Task instructions: This exercise calls for the line with "text: 2.0 ->", the line with "text: with reference", and all lines between them in the material below, output exactly and with no other lines.

Available records:
- - - - -
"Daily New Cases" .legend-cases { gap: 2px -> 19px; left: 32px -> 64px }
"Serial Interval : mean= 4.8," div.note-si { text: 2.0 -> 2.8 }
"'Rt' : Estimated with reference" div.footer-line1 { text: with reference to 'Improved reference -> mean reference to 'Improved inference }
- - - - -
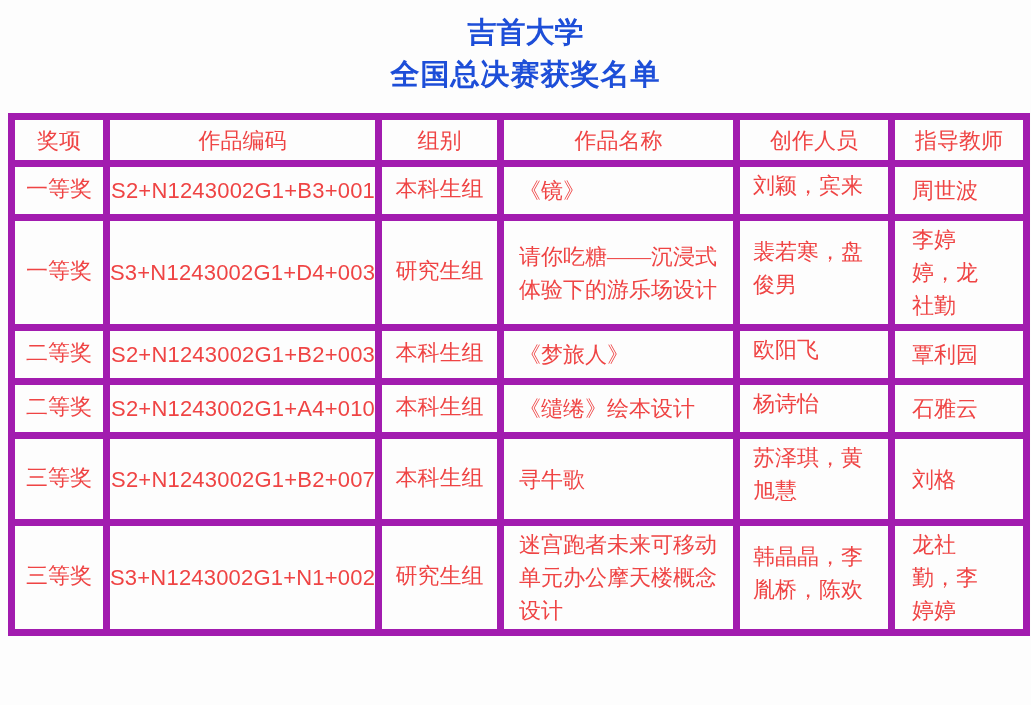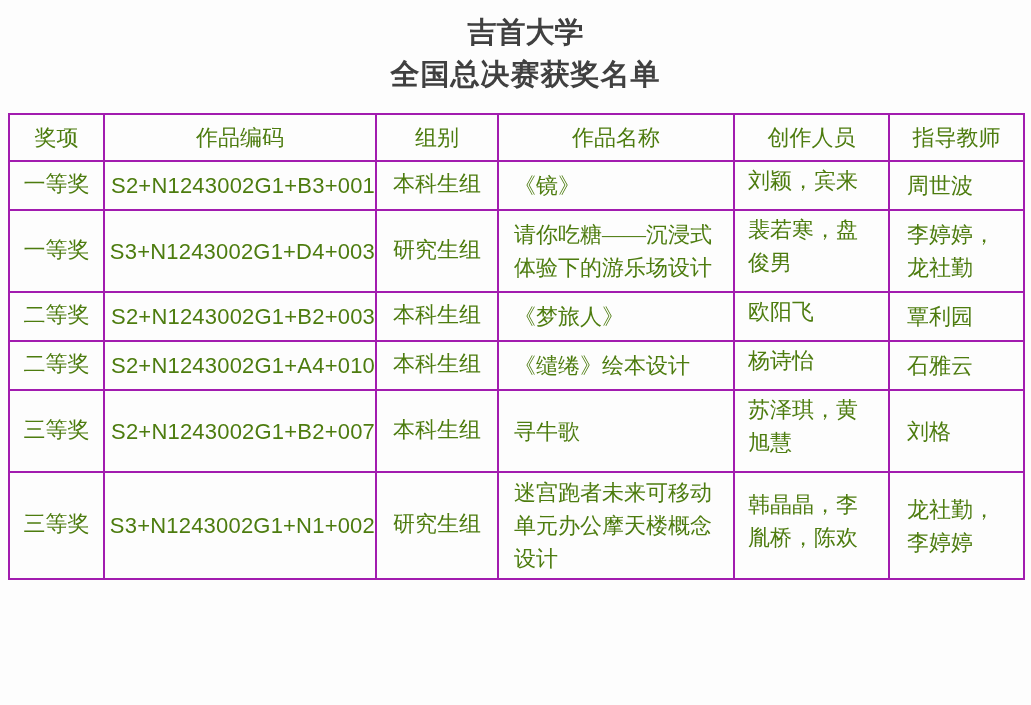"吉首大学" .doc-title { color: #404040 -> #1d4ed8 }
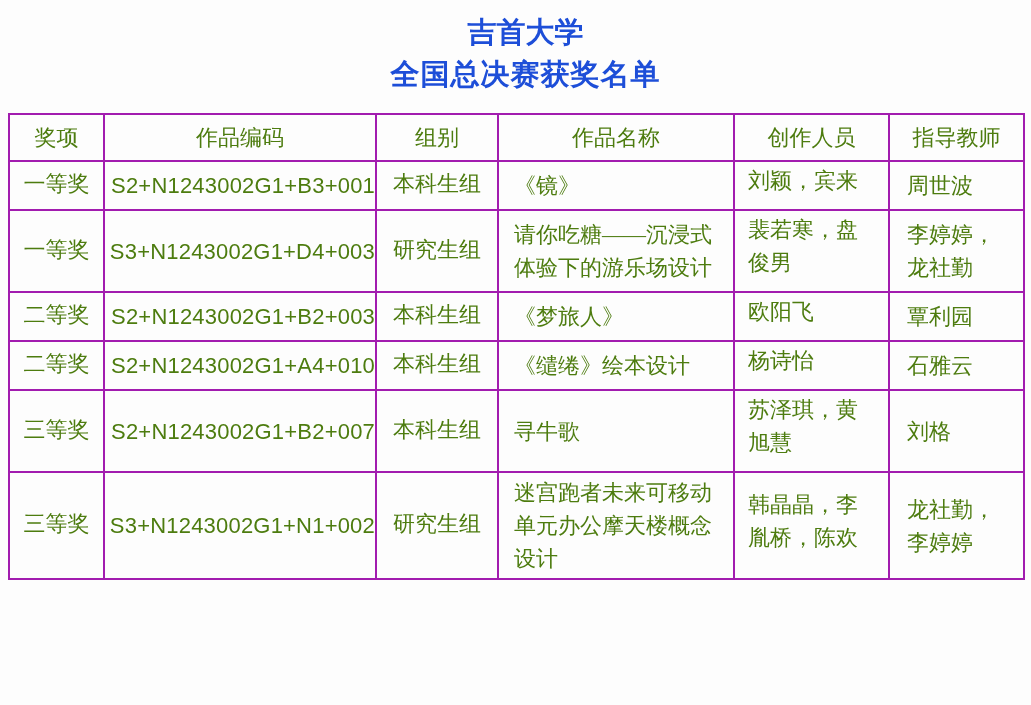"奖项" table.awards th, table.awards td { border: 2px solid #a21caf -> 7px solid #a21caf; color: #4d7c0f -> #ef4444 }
- - - - -
Answer to this problem:
"Serial Interval : mean= 4.8," div.note-si { text: 2.0 -> 2.8 }
"'Rt' : Estimated with reference" div.footer-line1 { text: with reference to 'Improved reference -> mean reference to 'Improved inference }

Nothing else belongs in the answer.